* What is being asked
Run through the records and, wherever a line holds the word "text", return that line.

(Data for analysis)

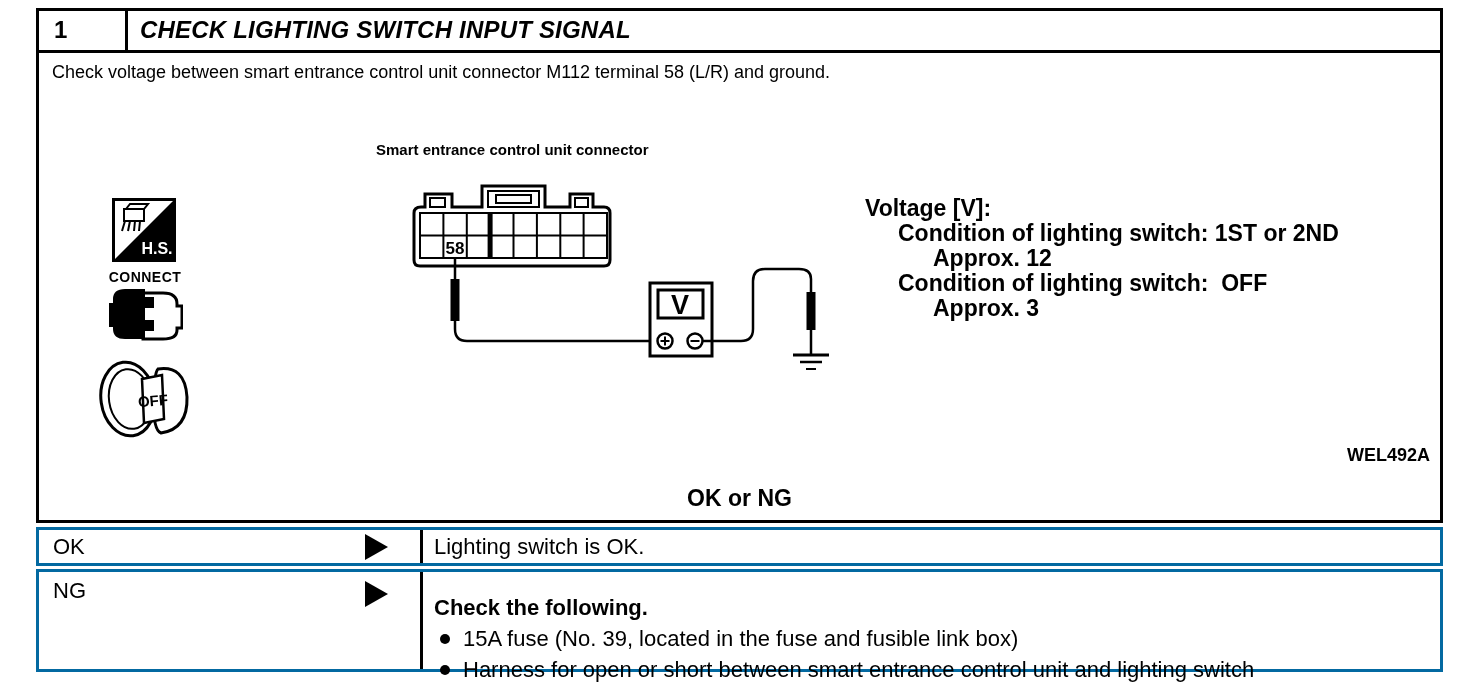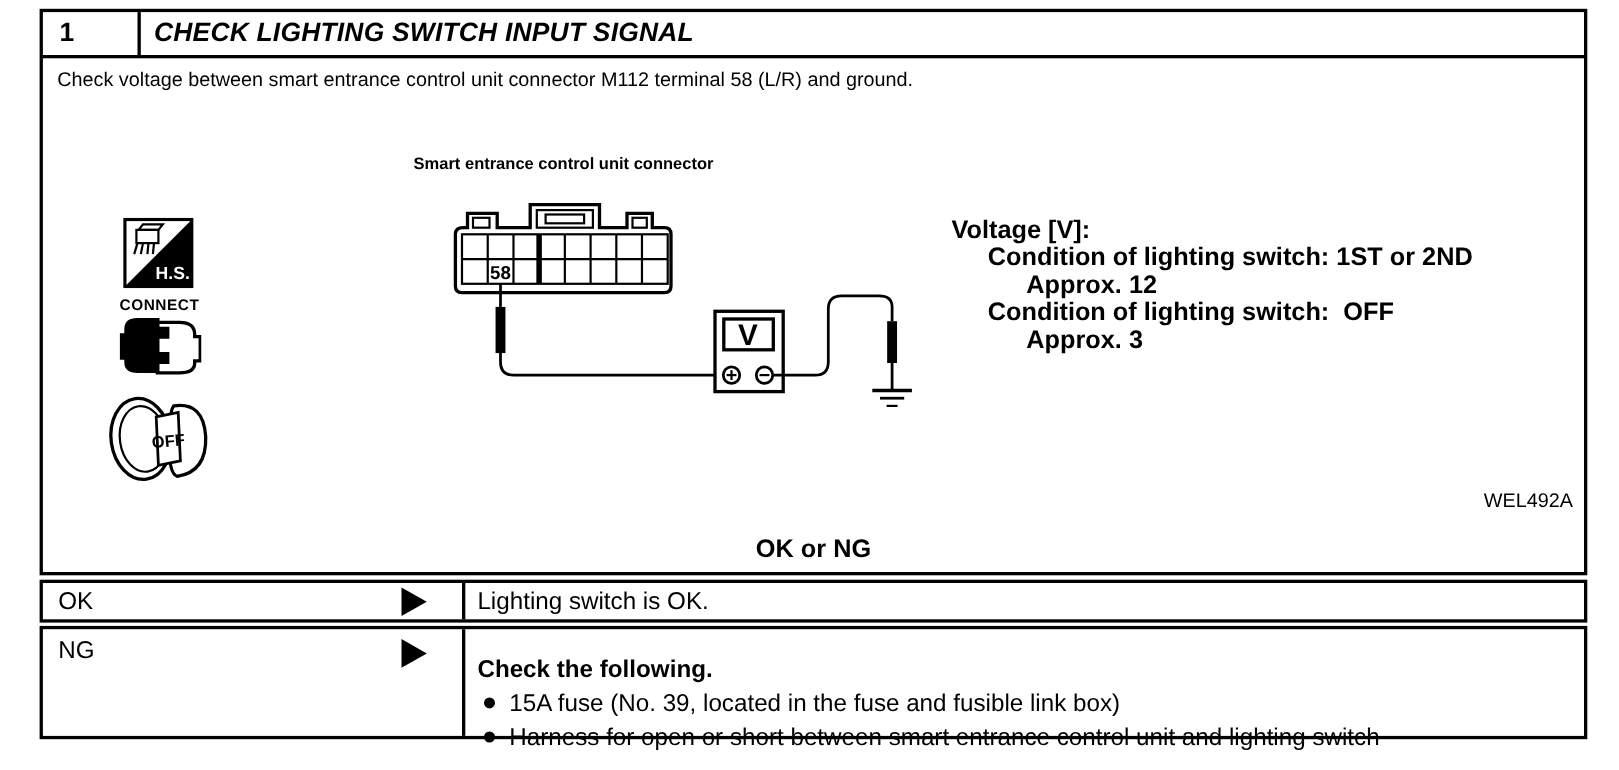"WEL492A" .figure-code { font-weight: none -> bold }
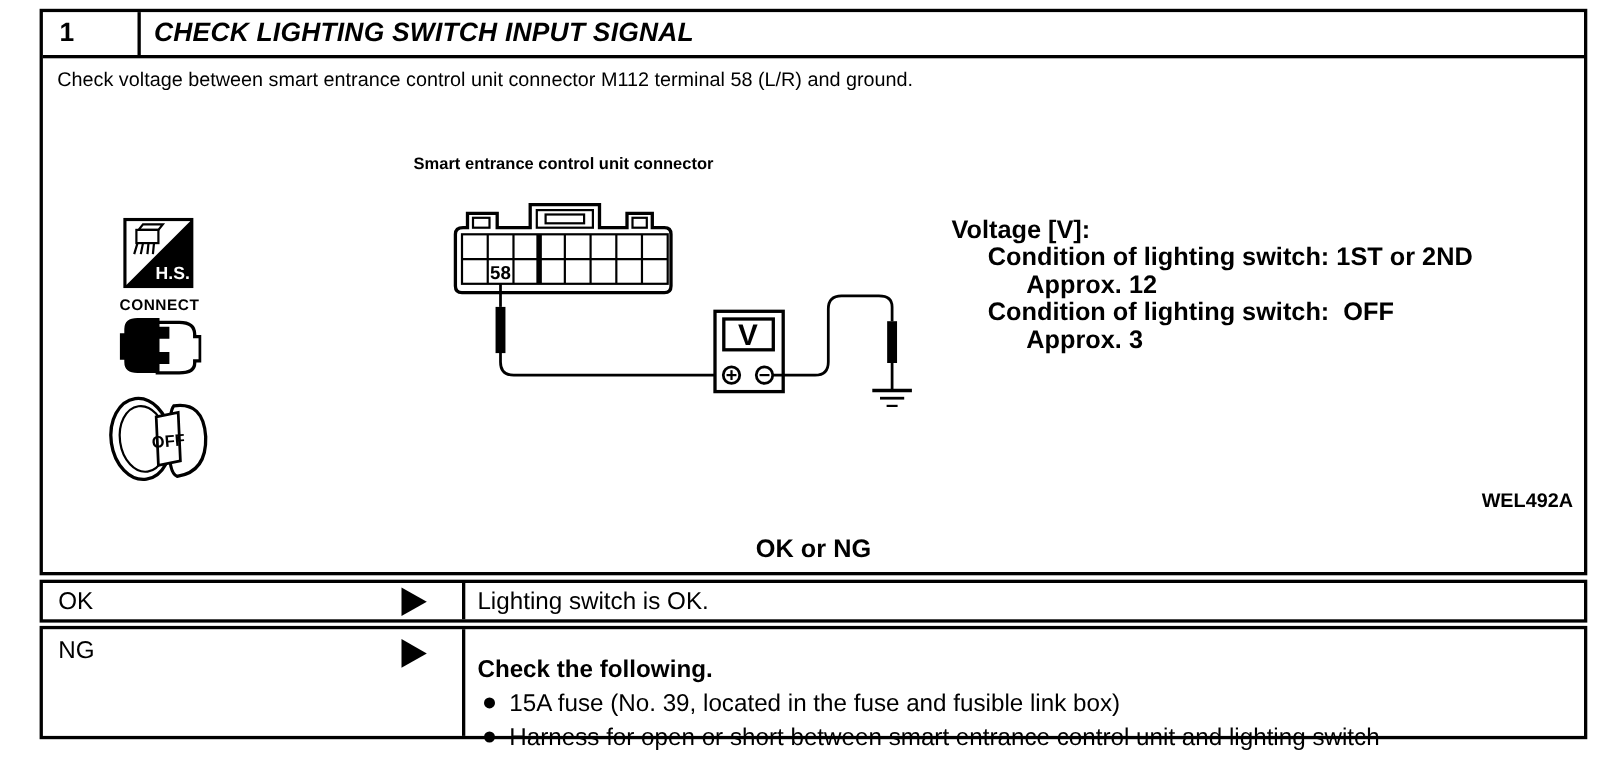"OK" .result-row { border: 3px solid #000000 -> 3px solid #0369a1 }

(End Data for analysis)
(Data for analysis)

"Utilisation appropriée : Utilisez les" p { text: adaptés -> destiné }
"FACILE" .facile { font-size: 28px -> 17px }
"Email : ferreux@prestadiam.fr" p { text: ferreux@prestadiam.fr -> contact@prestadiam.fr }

(End Data for analysis)

* Answer to this task
"Utilisation appropriée : Utilisez les" p { text: adaptés -> destiné }
"Email : ferreux@prestadiam.fr" p { text: ferreux@prestadiam.fr -> contact@prestadiam.fr }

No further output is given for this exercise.